On Mon, Mar 04, 2024 at 06:51:26PM +0800, Baoquan He wrote:
> It's not true. Customer may want to try to load a different kernel if

"may want" is one of those hypothetical things which we don't do. If we
have to support everything a customer *may* want, then the kernel will
be a madness.

Also, you do realize that the kernel doesn't care about "customers",
right?

And the question is, how *sensible* is such a use case?

In my experience, not at all. You simply take the same kernel or a very
similar one and kexec it.

> they have taken many testings and trust that kdump kernel, or for
> debugging.

Yes, and those kernels will have 5level too. Practically, distros must
enable 5level support in their kernels in order to support modern hw.

> The similar for kexec reboot into 2nd kernel. We don't enforce
> kexec/kdump to work on the same kernel as the 1st kernel. With the
> fail and message, user can take measure to avoid that. it's better the
> failure is encountered when failing to jump to kexec/kdump kernel.

I can't parse that example.

Btw, kexec tools don't use those XLF_5LEVEL* flags bits either. Which
basically means we don't really need them.

> I remmeber we have use case where customer used kdump kernel different
> than the 1st kernel.
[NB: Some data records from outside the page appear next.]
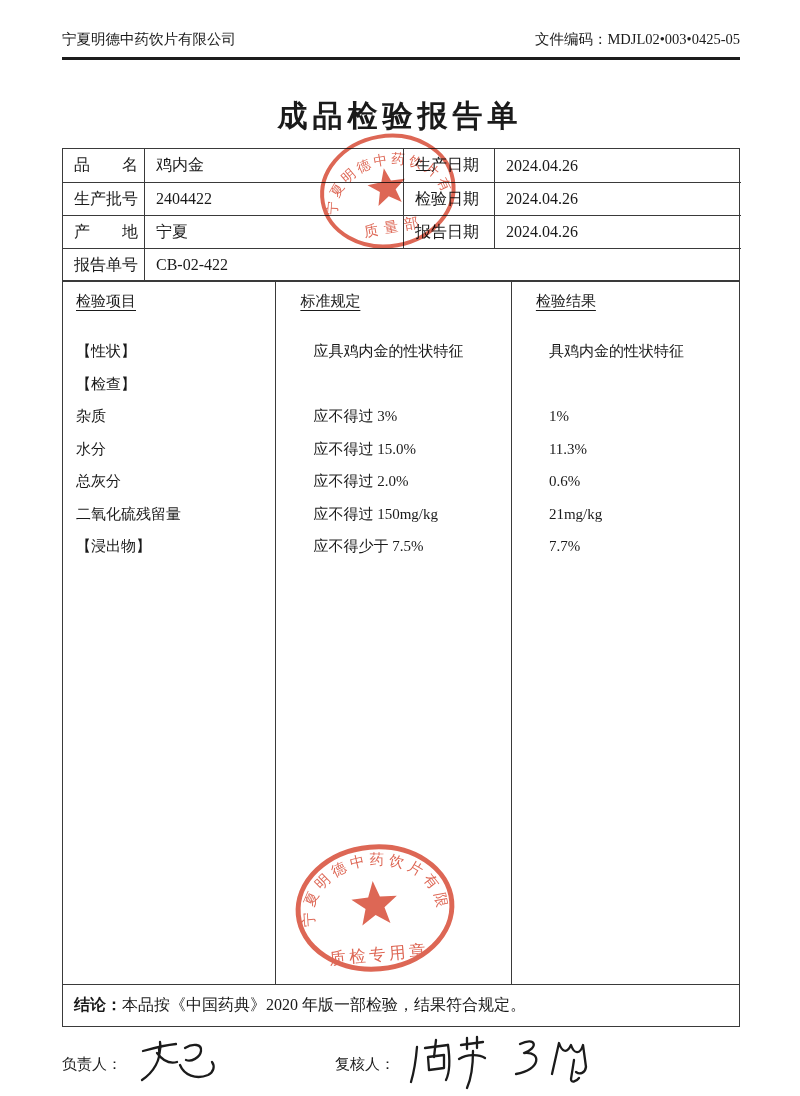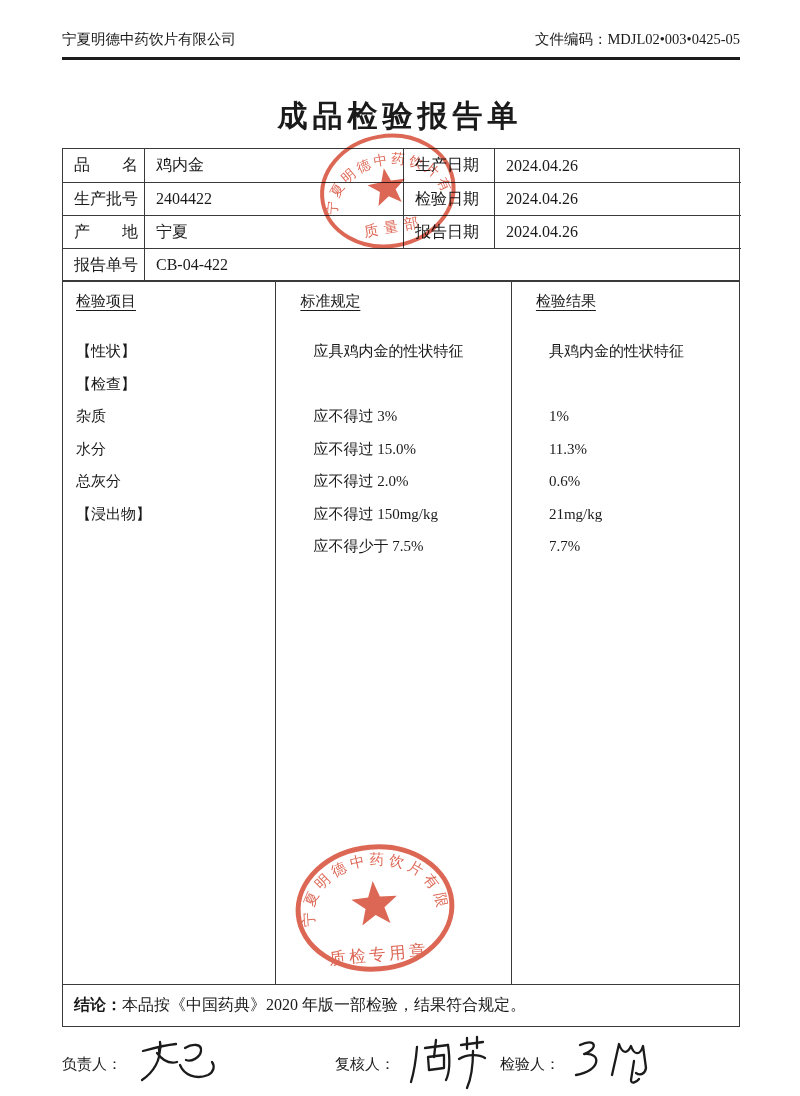"CB-04-422" div.info-cell { text: CB-04-422 -> CB-02-422 }
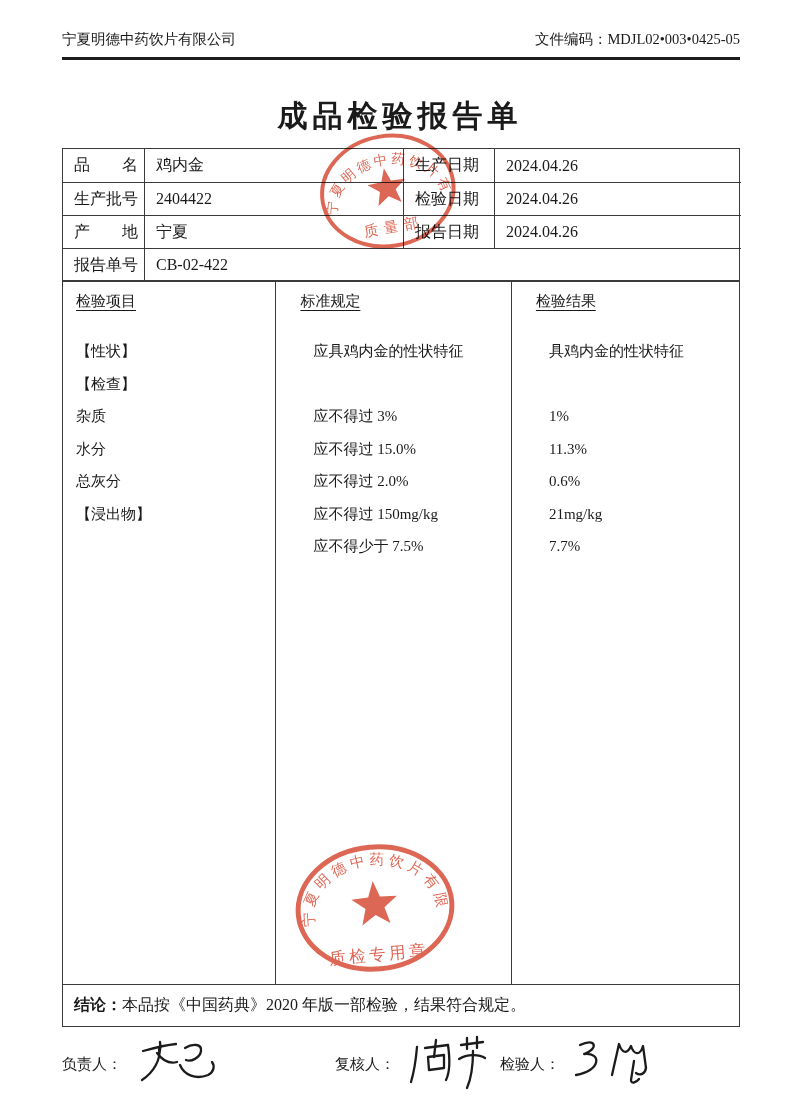"二氧化硫残留量" div.insp-line { html: none -> <div>二氧化硫残留量</div> }
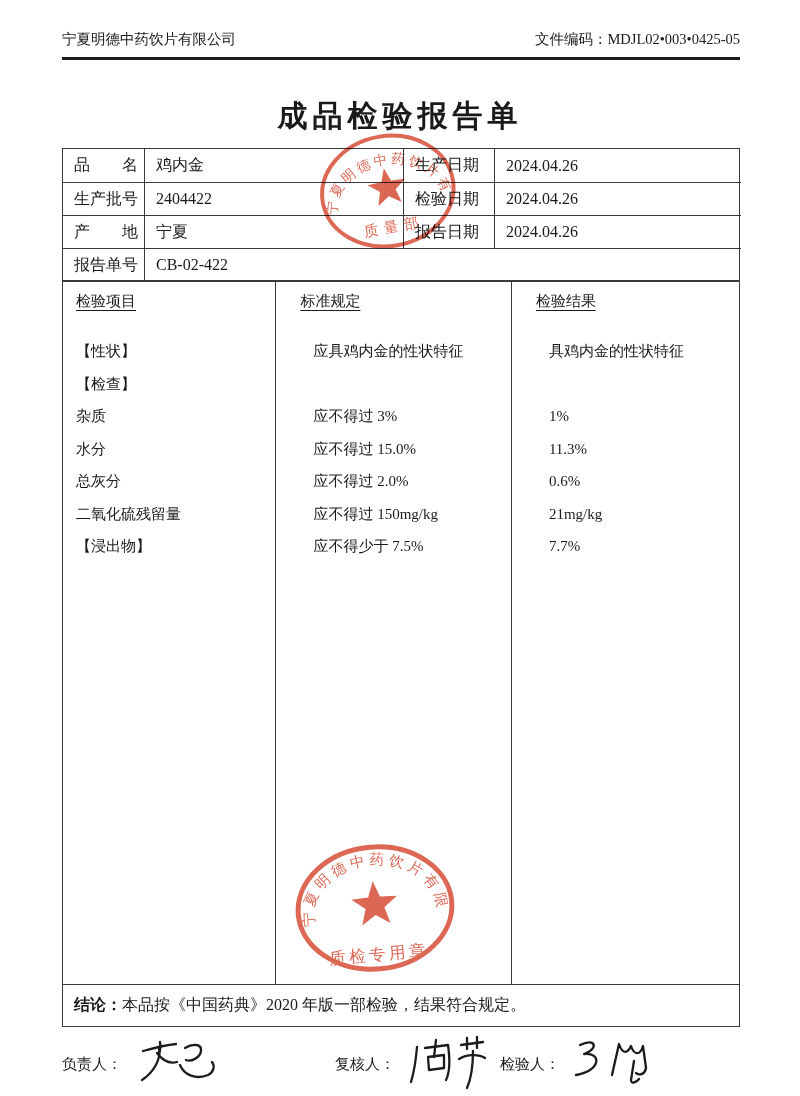"检验人：" span.sig-label { html: <span>检验人：</span> -> none }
While I don't remember why.

See above.

And that customer can still use the old distro kernels which have those
flags.

The point here is, going forward, 5level becomes ubiquitous and will be
even more tightly integrated in the kernel so that it'll become just
another default feature which is either there or not.

So the distinction is going away and the flags can go too.

Thx.

--
Regards/Gruss,
Boris.

https://people.kernel.org/tglx/notes-about-netiquette

2024-03-05 03:44:03

by Baoquan He

[permalink] [raw]
Subject: Re: [RFC PATCH 1/2] Revert "x86/kexec/64: Prevent kexec from 5-level paging to a 4-level only kernel"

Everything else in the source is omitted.